Current models (ref. MONARC) expect and plan for WAN speeds of at least OC12 (622 Mbps), and much greater speeds in the LAN. Target network (bandwidth) utilisation of around 60% is generally considered to be optimal, and this will probably be guaranteed by QoS coupled with appropriate leasing arrangements with the infrastructure providers (ISPs).

Grid-based Middleware

The keystone of the global data analysis system is the Grid-based middleware. This is comprised of

Data Persistency Management Services

The data persistency management services handle the access to and storage of the collaboration's data objects. The implementation of these services will typically be as ODBMS located at the Tier i centres. An additional service component handles communication with the Grid-based Event Collection Catalogue, informing the catalogue of the status and availability of event collections in the ODBMS. The operation, scaling behaviour, usability and storage overheads associated with the data persistency management services have been extensively researched and tested in the HEP community, and are now well understood.

Analysis Software

The analysis software is used by collaborators and/or production teams to derive physics results from the experimental data by analysing the properties of a collection of events. The algorithmic details of the analysis do not presently concern us; indeed, it is in any case impossible to predict an exhaustive list of possible analyses. What is highly probable is that the analysis software will use as input one or more collections of events. Each event in the collection will have different properties that depend on the underlying physics, manifested as identified particles, jets, missing energy, topology and other reconstructed quantities. These properties will be used in algorithms that typically determine if the event is of interest to the investigator(s) or not. Interesting events that survive the algorithmic selections will form a new collection. The statistical properties of the new collection, and sometimes the individual events themselves, are summarised typically in the form of histograms, graphs, tables or pictures destined for inclusion in publications.

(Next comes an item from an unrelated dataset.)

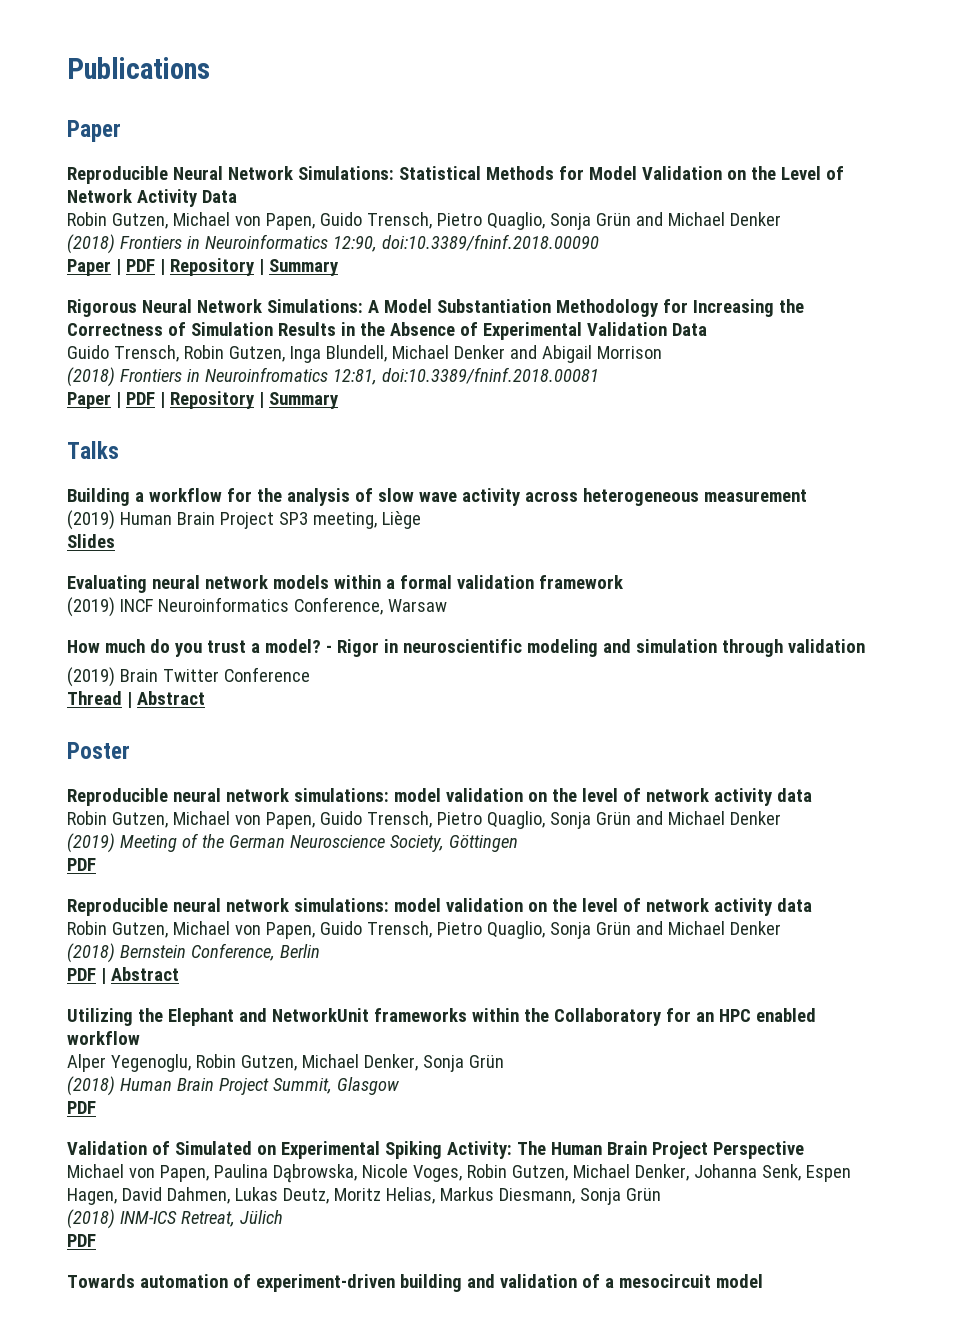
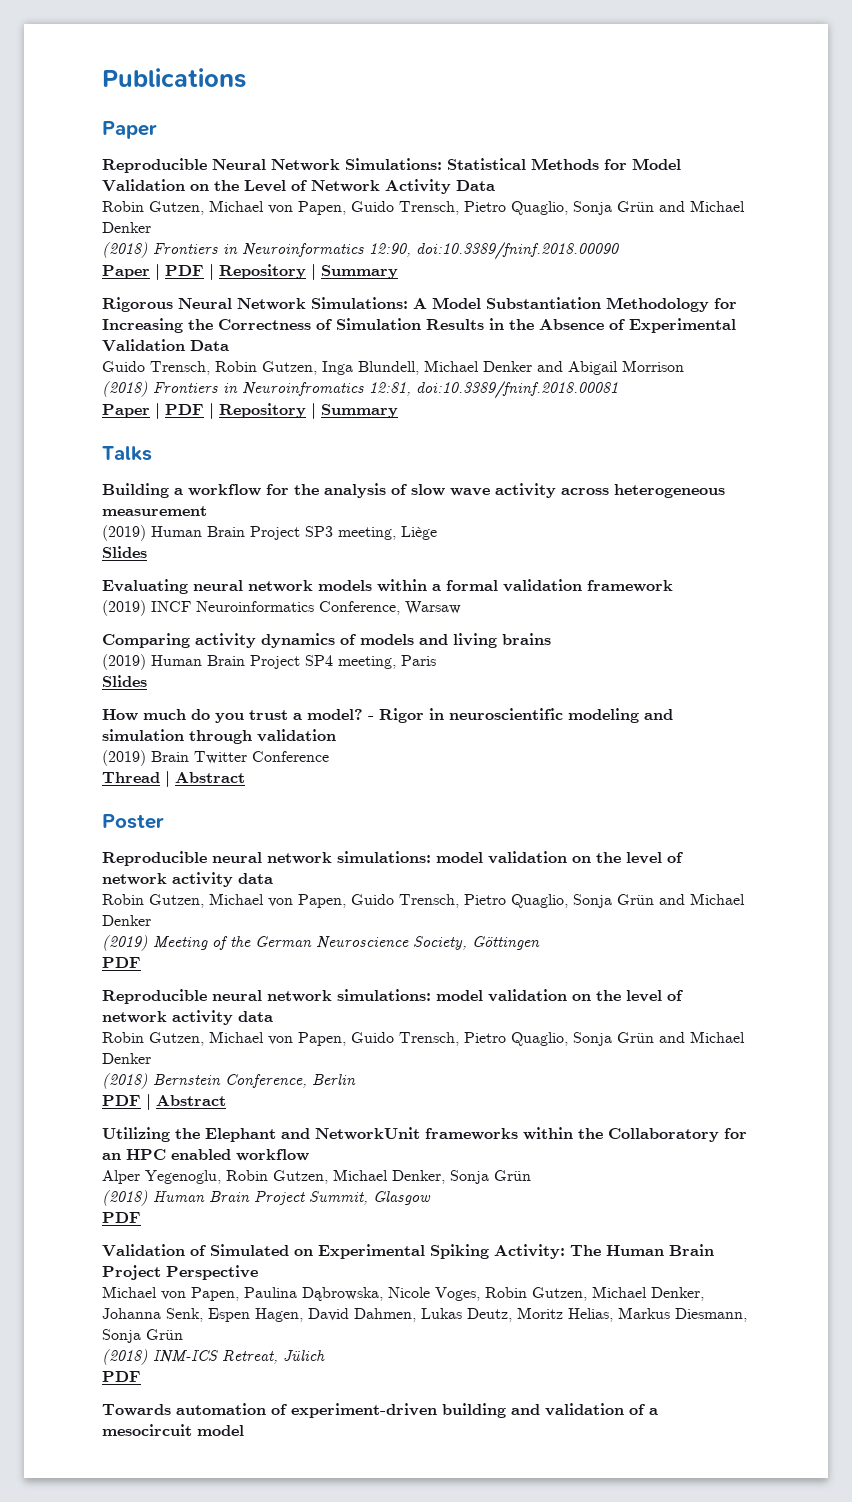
(447, 605) none -> [102,633,551,648] [102,654,436,670] [102,675,147,687] // Comparing activity dynamics of models and living brains // (2019) Human Brain Project SP4 meeting, Paris // Slides

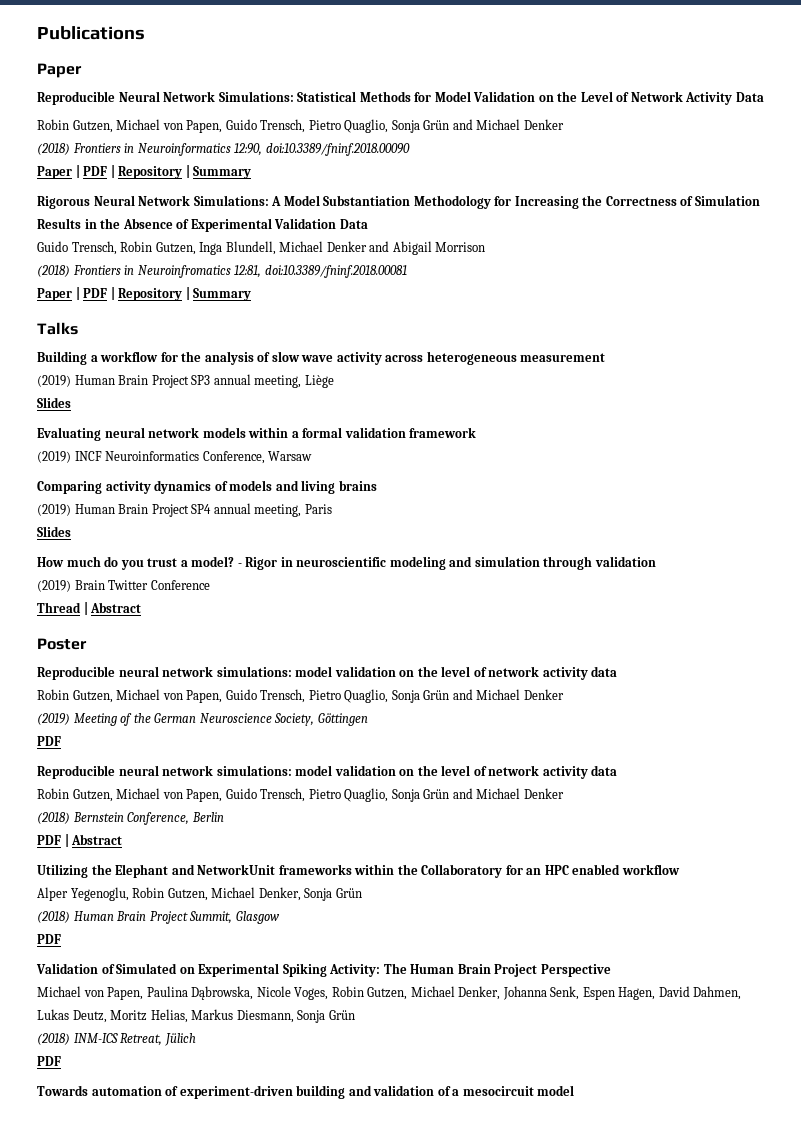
(333, 531) none -> [213,374,251,385] annual
(333, 660) none -> [213,503,251,514] annual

Hierarchy of CMS Physics Data

The CMS experiment expects to collect around 1,000,000,000 events per year. Each event, as it emerges from the online data acquisition system, is a collection of raw data values from the various sub-detector elements of CMS, amounting to about 1 MByte of information in total. Each of these 1 MByte "RAW" events is processed by software that reconstructs the raw data into physics objects such as charged particle tracks and calorimeter energy clusters. The resulting "ESD" (Event Summary Data) amounts to roughly 100kByte per event. From the ESD information, a further process creates higher level physics objects such as particles, jets and missing energy, collectively known as Analysis Object Data (AOD). Each AOD event is of size 10kByte. Finally, each of the AOD events is summarised into a small set of salient characteristic quantities known as a TAG. The TAG events are approximately 100 Bytes in size.

In summary, per year:

The events are organised into "collections": basically lists of pointers to TAG or AOD events that fall into a specific category. A group of collaborators working on a particular physics channel will define for themselves a collection of events that are believed to be in this channel. We expect there to be at least 20 active mainstream collections of this type, and potentially hundreds of smaller collections that belong to individual physicists.

Access to and Location of the Data

The global data analysis system is implemented on a Grid of computing resources located at a set of collaborating institutes and laboratories. The institutes and laboratories are arranged in a tiered hierarchy with CERN (the location of the experiment) the only Tier 0 Centre, a set of five or so Tier 1 Centres (typically national laboratories like FermiLab), 25 or so Tier 2 Centres (typically Universities with substantial compute resources dedicated to the experiment), and a hundred or so Tier 3 Centres which are typically department-sized installations belonging to HEP groups in Universities. The final (Tier 4) level corresponds to individual desktop computers.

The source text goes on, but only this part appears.